Zodiac Figure within
cosmological and
molecular possibility;
Très Riche Heures, 15th c.
(Bibliothèque Nationale)

Where wonder supplants perception is in my inability to conceive of these millions of reactions happening all at the same time, and in concert. I know that they are happening, as I think and type, but I cannot possibly keep track of them all. And yet, because reactions at the cellular and molecular level are happening in concert, I live and breathe. A comment made by my collaborator on this article about how humans live with/overcome/negotiate the (poignancy of) the limits of human perception comes back with full resonance now: cellular reactions don't stop happening with death; cellular activity is as frenetic and energetic as in life - but now, the effort is no longer concerted.
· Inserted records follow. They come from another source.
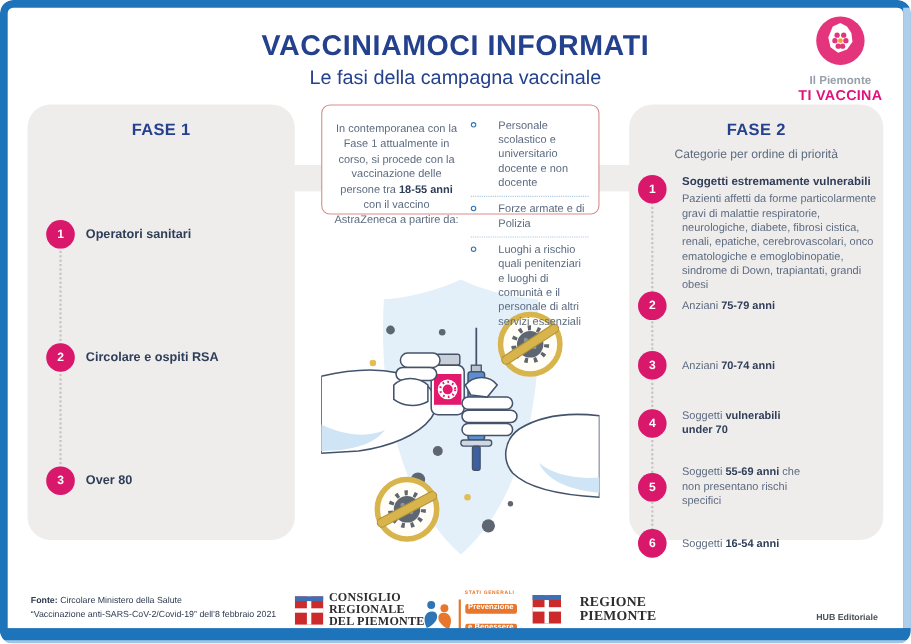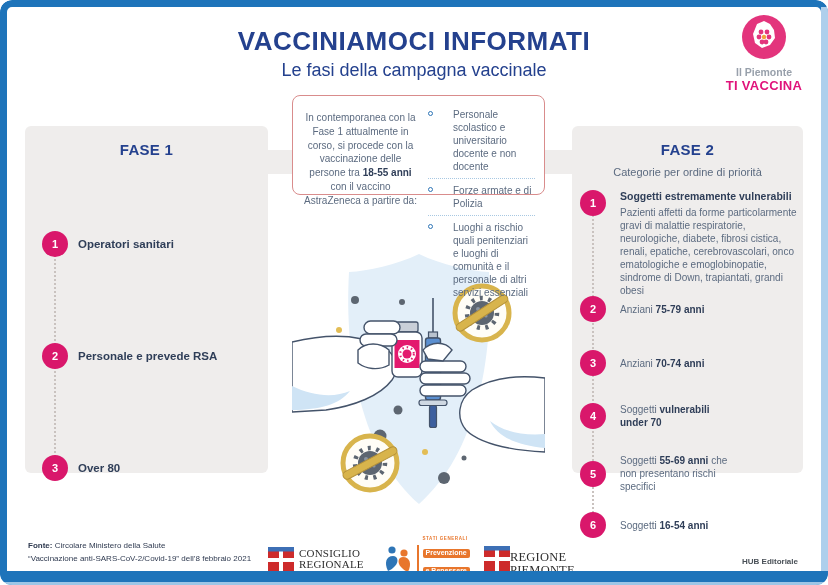--- a/index.html
+++ b/index.html
@@ -16,21 +16,21 @@
   .bottom-dark{position:absolute; left:0; right:0; bottom:3px; height:11px; background:var(--border-blue); z-index:52;}
   .bottom-light{position:absolute; left:0; right:0; bottom:0; height:3px; background:#9dc6e6; z-index:53;}
 
   .title{position:absolute; top:26px; left:60px; right:60px; text-align:center; font-size:26px; font-weight:700; letter-spacing:.5px; color:var(--navy); white-space:nowrap;}
   .subtitle{position:absolute; top:60px; left:60px; right:60px; text-align:center; font-size:18px; font-weight:500; color:var(--navy);}
 
   .brand{position:absolute; top:14px; right:14px; width:100px; text-align:center; z-index:10;}
   .brand-line1{font-size:10.5px; font-weight:600; color:#98a0ab; margin-top:2px;}
   .brand-line2{font-size:13px; font-weight:800; color:#e0137b; letter-spacing:.3px;}
 
-  .panel{position:absolute; top:95px; height:347px; background:var(--panel-gray); border-radius:6px;margin-top:31px;}
+  .panel{position:absolute; top:95px; height:396px; background:var(--panel-gray); border-radius:21px;}
   .panel-f1{left:25px; width:243px;}
   .panel-f2{left:572px; width:231px;}
   .panel h2{text-align:center; padding-top:15px; font-size:15px; color:var(--navy); letter-spacing:.3px;}
   .panel-sub{text-align:center; font-size:11px; color:var(--text-body); margin:7px auto 0; line-height:1.35;}
   .panel-f1 .panel-sub{width:150px;}
   .panel-f2 .panel-sub{width:190px;}
 
   .dotline{position:absolute; width:0; border-left:2px dotted #c9c2bf;}
   .num-circle{width:26px; height:26px; border-radius:50%; background:var(--accent-pink); color:#fff; font-size:11px; font-weight:bold; display:flex; align-items:center; justify-content:center; flex-shrink:0; position:relative; z-index:2;}
 
@@ -52,22 +52,22 @@
   .intro b{color:var(--text-dark);}
   .bullets{flex:1;}
   .bullet{display:flex; gap:20px; font-size:10px; line-height:1.3; color:var(--text-body);}
   .bullet + .bullet{margin-top:5px; padding-top:5px; border-top:1px dotted #a8c8e2;}
   .bullet-dot{width:5px; height:5px; border:1.5px solid var(--logo-blue); border-radius:50%; flex-shrink:0; margin-top:3px;}
 
   .illustration{position:absolute; left:292px; top:238px; width:253px; height:294px;}
 
   .fonte{position:absolute; left:28px; top:540px; font-size:8px; color:#2f3a50; line-height:1.6;}
   .logo-consiglio{position:absolute; left:268px; top:538px; display:flex; gap:5px; align-items:center;}
-  .logo-regione{position:absolute; left:484px; top:541px; display:flex; gap:0; align-items:center;}
-  .serif-logo{font-family:"Liberation Serif", serif; font-weight:normal; font-size:11px; line-height:1.02; color:#2e2e2e; letter-spacing:.2px;margin-top:10px;}
+  .logo-regione{position:absolute; left:484px; top:541px; display:flex; gap:17px; align-items:center;}
+  .serif-logo{font-family:"Liberation Serif", serif; font-weight:bold; font-size:11px; line-height:1.02; color:#2e2e2e; letter-spacing:.2px;}
   .serif-logo.big{font-size:12.5px;}
   .logo-prev{position:absolute; left:383px; top:536px; display:flex; gap:4px; align-items:center;}
   .prev-divider{width:1.5px; background:var(--logo-orange); height:28px;}
   .prev-top{font-size:4.5px; color:var(--logo-orange); letter-spacing:.6px; font-weight:bold;}
   .prev-pill{background:var(--logo-orange); color:#fff; font-size:7px; font-weight:bold; padding:0 3px 1px; border-radius:2px; display:inline-block; margin-top:1px; line-height:1.2;}
   .prev-underline{height:2px; background:#9bb8d4; opacity:.6; margin-top:2px; width:44px;}
   .credit{position:absolute; right:30px; top:557px; font-size:8px; color:#4a5158; font-weight:bold;}
 </style>
 </head>
 <body>
@@ -97,21 +97,21 @@
 
   <section class="panel panel-f1">
     <h2>FASE 1</h2>
     <div class="dotline" style="left:29px; top:118px; height:224px;"></div>
     <div class="f1-item" style="top:118px;">
       <span class="num-circle">1</span>
       <span class="f1-label">Operatori sanitari</span>
     </div>
     <div class="f1-item" style="top:230px;">
       <span class="num-circle">2</span>
-      <span class="f1-label">Personale e prevede RSA</span>
+      <span class="f1-label">Circolare e ospiti RSA</span>
     </div>
     <div class="f1-item" style="top:342px;">
       <span class="num-circle">3</span>
       <span class="f1-label">Over 80</span>
     </div>
   </section>
 
   <div class="tab tab-left"></div>
   <div class="tab tab-right"></div>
Death is, indeed, disconcerting. The idea that hydrophobic amino acids keep right on clustering inside the cell, that carbons are still looking to attach or disconnect, that proteins are still probably somewhere folding is different for me to think through than decay and decomposition. Those two sad terms are written from the point of view of human life. We would need other words to describe cellular activity once it is no longer in concert for the sake and experience of human life. Metabolic persistence? Molecular stamina? Cellular reactions keep happening arguably forever after death. They are eternally persevering in their energy and randomness; they "recognize" each other, however, for purposes other than human living. There is perhaps no greater presence of the post-human than in our own cells. We are always (yes, already) displaced by the energy that preceded us and will endure beyond us. Knowing more about how enzymes operate in antibiotics and laundry soap (for example), opens up thousands of other questions, blunt questions asked obviously. What are the biochemical reactions in operation when I cry? when I feel pleasure? when I'm tired? when I remember? How can I begin to conceptualize the permeability of what I call my body to biochemical reactions in my environment? (microcosm-macrocosm is a start but after that? we are very, very permeable indeed - at all times, in every moment). What are the worlds (let alone proteins) unfolding within the concerted effort of my person without my knowledge or control?  How much of my existence is beyond my perception? That one we've been asking for a while, but it really never gets old, and there are always new answers.